Start of SUPPLIED RECORDS
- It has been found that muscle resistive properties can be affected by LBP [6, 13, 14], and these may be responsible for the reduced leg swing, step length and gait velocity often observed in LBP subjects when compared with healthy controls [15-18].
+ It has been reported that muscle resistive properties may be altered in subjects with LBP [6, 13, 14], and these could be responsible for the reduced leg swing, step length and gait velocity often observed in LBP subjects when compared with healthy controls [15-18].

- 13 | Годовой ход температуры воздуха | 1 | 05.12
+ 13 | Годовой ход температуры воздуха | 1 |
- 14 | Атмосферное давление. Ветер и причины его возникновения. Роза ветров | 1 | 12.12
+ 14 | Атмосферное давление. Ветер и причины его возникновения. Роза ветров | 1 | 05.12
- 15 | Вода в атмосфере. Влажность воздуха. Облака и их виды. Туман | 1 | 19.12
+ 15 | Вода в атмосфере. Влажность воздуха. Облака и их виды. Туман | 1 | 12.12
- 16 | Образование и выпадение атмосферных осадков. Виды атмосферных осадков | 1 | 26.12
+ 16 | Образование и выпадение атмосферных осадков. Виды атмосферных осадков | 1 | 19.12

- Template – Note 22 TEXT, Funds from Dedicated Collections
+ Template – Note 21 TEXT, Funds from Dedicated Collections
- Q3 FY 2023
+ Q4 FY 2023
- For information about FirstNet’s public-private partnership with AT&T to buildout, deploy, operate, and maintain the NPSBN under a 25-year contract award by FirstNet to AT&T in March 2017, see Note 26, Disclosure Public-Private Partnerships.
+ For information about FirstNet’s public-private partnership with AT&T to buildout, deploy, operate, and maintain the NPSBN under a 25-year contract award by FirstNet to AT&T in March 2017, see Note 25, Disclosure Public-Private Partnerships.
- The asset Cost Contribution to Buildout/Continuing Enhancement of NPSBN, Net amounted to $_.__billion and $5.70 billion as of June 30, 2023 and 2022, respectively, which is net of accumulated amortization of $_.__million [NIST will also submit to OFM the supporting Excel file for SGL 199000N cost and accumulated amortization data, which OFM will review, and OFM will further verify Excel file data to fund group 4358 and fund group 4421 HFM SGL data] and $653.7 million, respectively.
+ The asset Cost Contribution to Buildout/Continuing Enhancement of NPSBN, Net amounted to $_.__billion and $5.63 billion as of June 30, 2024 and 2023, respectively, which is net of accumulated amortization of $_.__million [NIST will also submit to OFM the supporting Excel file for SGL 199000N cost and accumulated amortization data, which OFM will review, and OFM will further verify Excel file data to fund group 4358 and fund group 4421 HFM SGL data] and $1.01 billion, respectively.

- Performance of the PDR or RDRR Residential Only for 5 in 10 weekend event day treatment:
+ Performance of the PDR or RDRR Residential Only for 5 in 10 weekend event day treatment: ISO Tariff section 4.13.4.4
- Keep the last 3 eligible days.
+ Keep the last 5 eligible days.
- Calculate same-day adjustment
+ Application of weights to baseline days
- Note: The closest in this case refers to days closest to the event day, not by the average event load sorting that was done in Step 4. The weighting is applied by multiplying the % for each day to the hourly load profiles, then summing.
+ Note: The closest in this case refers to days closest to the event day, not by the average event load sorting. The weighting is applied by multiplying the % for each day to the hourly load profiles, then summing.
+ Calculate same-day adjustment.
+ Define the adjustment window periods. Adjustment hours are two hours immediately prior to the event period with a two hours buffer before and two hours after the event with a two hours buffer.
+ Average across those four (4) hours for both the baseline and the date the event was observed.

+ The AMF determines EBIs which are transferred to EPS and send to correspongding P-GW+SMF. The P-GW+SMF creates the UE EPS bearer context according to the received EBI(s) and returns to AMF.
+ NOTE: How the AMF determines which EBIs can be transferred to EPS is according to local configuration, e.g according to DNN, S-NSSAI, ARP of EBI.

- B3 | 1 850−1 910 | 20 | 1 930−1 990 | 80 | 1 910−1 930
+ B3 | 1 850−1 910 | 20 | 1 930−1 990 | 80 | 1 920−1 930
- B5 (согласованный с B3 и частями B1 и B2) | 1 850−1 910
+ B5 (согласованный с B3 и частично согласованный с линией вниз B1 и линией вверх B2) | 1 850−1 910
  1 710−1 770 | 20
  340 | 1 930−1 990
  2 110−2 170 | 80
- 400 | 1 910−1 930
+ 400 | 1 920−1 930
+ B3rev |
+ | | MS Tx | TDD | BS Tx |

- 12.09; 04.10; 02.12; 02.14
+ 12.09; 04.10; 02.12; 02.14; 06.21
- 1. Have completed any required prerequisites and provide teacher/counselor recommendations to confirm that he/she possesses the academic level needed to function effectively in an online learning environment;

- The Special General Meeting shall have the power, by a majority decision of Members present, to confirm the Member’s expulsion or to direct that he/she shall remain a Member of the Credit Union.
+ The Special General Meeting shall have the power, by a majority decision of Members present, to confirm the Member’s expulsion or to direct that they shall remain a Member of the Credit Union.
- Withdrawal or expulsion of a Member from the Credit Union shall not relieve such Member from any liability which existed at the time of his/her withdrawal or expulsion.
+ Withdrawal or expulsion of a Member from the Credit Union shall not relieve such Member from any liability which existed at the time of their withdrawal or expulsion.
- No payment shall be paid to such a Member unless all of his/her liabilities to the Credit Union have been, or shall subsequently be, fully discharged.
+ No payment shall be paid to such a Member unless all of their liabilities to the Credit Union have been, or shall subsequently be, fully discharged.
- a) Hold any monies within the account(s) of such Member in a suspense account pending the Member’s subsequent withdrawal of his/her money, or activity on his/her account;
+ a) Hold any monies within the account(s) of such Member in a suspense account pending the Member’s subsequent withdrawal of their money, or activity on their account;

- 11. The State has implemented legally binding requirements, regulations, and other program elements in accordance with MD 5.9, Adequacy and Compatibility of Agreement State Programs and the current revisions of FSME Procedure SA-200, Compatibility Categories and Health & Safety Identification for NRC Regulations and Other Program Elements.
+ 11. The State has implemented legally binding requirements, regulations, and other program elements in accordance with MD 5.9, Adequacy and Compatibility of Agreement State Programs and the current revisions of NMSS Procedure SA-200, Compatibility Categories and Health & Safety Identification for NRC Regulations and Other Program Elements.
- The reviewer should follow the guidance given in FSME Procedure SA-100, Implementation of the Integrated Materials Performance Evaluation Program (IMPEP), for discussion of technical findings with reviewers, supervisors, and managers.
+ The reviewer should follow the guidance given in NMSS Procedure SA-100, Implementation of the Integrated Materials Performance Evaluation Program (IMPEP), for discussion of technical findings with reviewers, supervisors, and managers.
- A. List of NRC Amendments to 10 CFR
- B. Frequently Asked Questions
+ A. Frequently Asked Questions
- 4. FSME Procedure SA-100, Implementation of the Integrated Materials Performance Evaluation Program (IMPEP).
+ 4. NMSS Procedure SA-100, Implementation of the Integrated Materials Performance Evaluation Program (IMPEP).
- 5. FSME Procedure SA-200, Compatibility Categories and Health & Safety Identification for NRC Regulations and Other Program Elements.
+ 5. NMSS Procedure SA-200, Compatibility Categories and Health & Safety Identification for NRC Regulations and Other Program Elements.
End of SUPPLIED RECORDS
WHAT TO WORK ON =>
Give again exactly, and only, the lines above starting at the one with "event was observed." and ending at the one with "- The Special".

EXERCISE RESULT =>
+ Average across those four (4) hours for both the baseline and the date the event was observed.

+ The AMF determines EBIs which are transferred to EPS and send to correspongding P-GW+SMF. The P-GW+SMF creates the UE EPS bearer context according to the received EBI(s) and returns to AMF.
+ NOTE: How the AMF determines which EBIs can be transferred to EPS is according to local configuration, e.g according to DNN, S-NSSAI, ARP of EBI.

- B3 | 1 850−1 910 | 20 | 1 930−1 990 | 80 | 1 910−1 930
+ B3 | 1 850−1 910 | 20 | 1 930−1 990 | 80 | 1 920−1 930
- B5 (согласованный с B3 и частями B1 и B2) | 1 850−1 910
+ B5 (согласованный с B3 и частично согласованный с линией вниз B1 и линией вверх B2) | 1 850−1 910
  1 710−1 770 | 20
  340 | 1 930−1 990
  2 110−2 170 | 80
- 400 | 1 910−1 930
+ 400 | 1 920−1 930
+ B3rev |
+ | | MS Tx | TDD | BS Tx |

- 12.09; 04.10; 02.12; 02.14
+ 12.09; 04.10; 02.12; 02.14; 06.21
- 1. Have completed any required prerequisites and provide teacher/counselor recommendations to confirm that he/she possesses the academic level needed to function effectively in an online learning environment;

- The Special General Meeting shall have the power, by a majority decision of Members present, to confirm the Member’s expulsion or to direct that he/she shall remain a Member of the Credit Union.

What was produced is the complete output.